O diálogo direto com Dilma ainda não foi marcado por dificuldades de agenda. Fora as intensas e cotidianas reuniões para avaliar a crise política, hoje, por exemplo, a presidenta viajou à Argentina, para a posse do presidente Mauricio Macri. O dia 17 pode ser a data da reunião, mas ainda não foi confirmada. Segundo a CUT, Dilma manifestou interesse em receber pessoalmente o documento dos movimentos sugerindo medidas de estímulo à geração de empregos, maior oferta de crédito para consumo e capital de giro para as empresas recuperarem a produção.
Tanto Raimundo Bonfim quanto a presidenta da União Nacional dos Estudantes (UNE), Carina Vitral, ressaltaram à RBA que, ao contrário do que alguns veículos da imprensa tradicional divulgaram nos últimos dias, o movimento social não está condicionando a luta contra o golpe (via impeachment) e as manifestações de rua a atos do governo que atendam suas reivindicações.
“Afirmamos que não condicionamos nossa posição contra o impeachment ao atendimento da pauta dos movimentos”, diz Bonfim. “A reunião de hoje é para seguir pautando os avanços, mas não, como divulgou a imprensa, que os movimentos estariam condicionando o apoio à luta (contra o impeachment) ao atendimento de nossas bandeiras”, acrescenta Carina. “O que os movimentos sociais têm consciência é de que hoje o inimigo são os que querem o impeachment. Se acontecer o impeachment, as coisas vão ficar muito piores, seja na luta contra a ajuste fiscal, seja contra o conservadorismo”, afirma a líder estudantil.
O coordenador da CMP explica que as entidades continuarão indo às ruas para defender o mandato de Dilma sem condicionamentos, mas afirma que uma “sinalização, pelo governo, de atender as demandas dos trabalhadores e da sociedade fortaleceria muito os movimentos sociais em sua militância contra o impeachment e pela democracia”. “Eliminado o fantasma do impeachment, o governo terá melhores condições de dialogar no sentido de atender as reivindicações.”

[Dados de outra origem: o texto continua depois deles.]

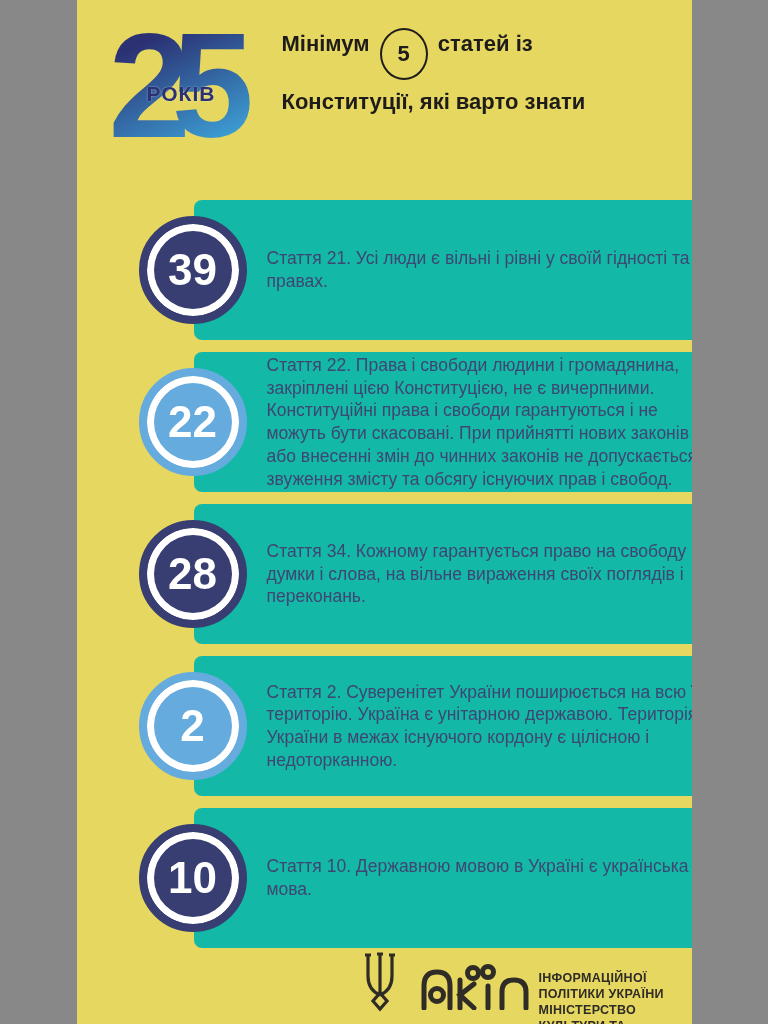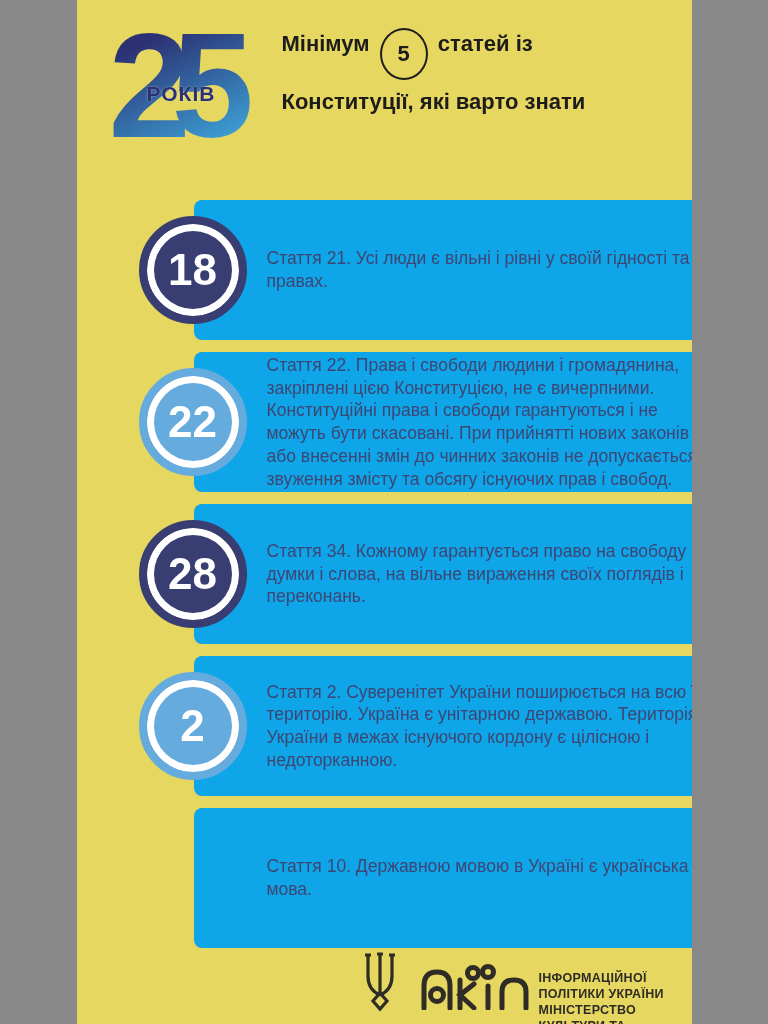--- a/index.html
+++ b/index.html
@@ -99,7 +99,7 @@
 
     <section class="card accent-navy">
       <div class="badge">
-        <span>18</span>
+        <span>39</span>
       </div>
       <div class="card-body">
         <p class="card-text">Стаття 21. Усі люди є вільні і рівні у своїй гідності та правах.</p>

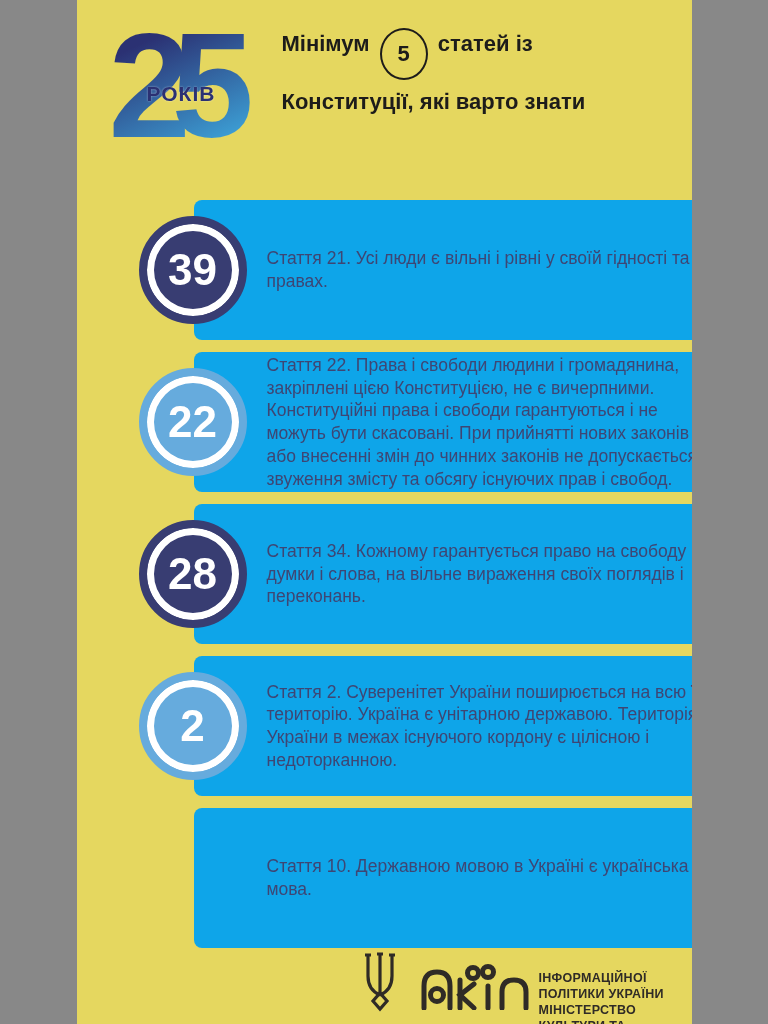--- a/index.html
+++ b/index.html
@@ -56,7 +56,7 @@
   .accent-navy { --accent: var(--navy); }
   .accent-blue { --accent: var(--blue); }
   .card-body {
-    flex:1; background:#0ea5e9; border-radius:8px 0 0 8px;
+    flex:1; background:#14b8a6; border-radius:8px 0 0 8px;
     display:flex; align-items:center;
     padding-left:73px; padding-right:6px;
   }

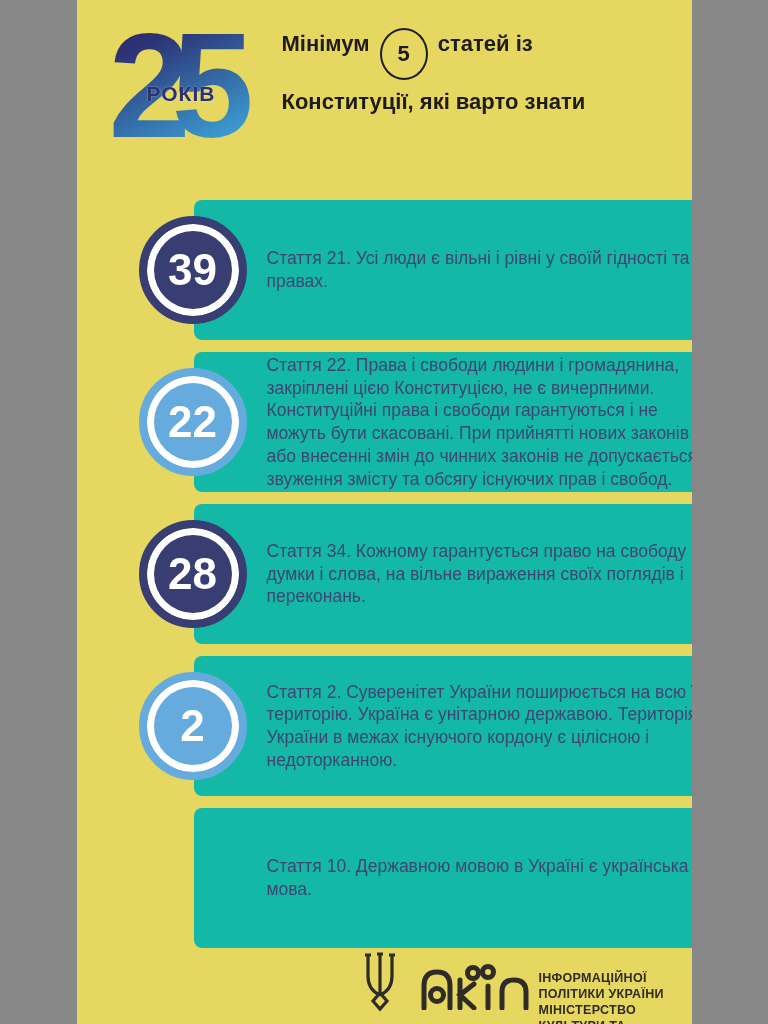--- a/index.html
+++ b/index.html
@@ -138,6 +138,9 @@
     </section>
 
     <section class="card accent-navy">
+      <div class="badge">
+        <span>10</span>
+      </div>
       <div class="card-body">
         <p class="card-text">Стаття 10.  Державною мовою в Україні є українська мова.</p>
       </div>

Na reunião com Berzoini, foram discutidos “pontos gerais” e “específicos”, nas palavras de Bonfim. A necessidade de mudar a politica econômica, a manutenção do emprego e renda, uma política de desenvolvimento e redução das taxas de juros estão entre os primeiros. Ele lembra o velho círculo vicioso pelo qual a inibição do crédito e a atual política econômica e juros altos reduzem o emprego, o que por sua vez diminui a arrecadação do governo, o que produz mais retração econômica.
Segundo Bonfim, “de um ponto de vista mais específico, algumas pautas são a priorização da reforma agrária, a continuidade do Minha Casa Minha Vida e a implantação do Plano Nacional da Educação, entre outras”.
As entidades também disseram a Berzoini considerarem fundamental que o governo se posicione contra o projeto de lei do antiterrorismo, que está trancando a pauta da Câmara, principalmente depois que o senador Aloysio Nunes Ferreira (PSDB-SP) retirou do texto a exceção aos movimentos sociais, o que implicaria na possibilidade de as manifestações de rua serem enquadradas como terrorismo. A manifestação da presidenta contra o auto de resistência e o estabelecimento de um diálogo efetivo com os movimentos sociais também são pautas colocadas na mesa hoje e que devem constar da reunião com Dilma.
Estiveram hoje no Planalto a UNE, CMP, CUT, MST, CTB, Marcha Mundial das Mulheres,Movimento pela Soberania Popular na Mineração (MAM), Unegro, MNDH e Levante Popular da Juventude.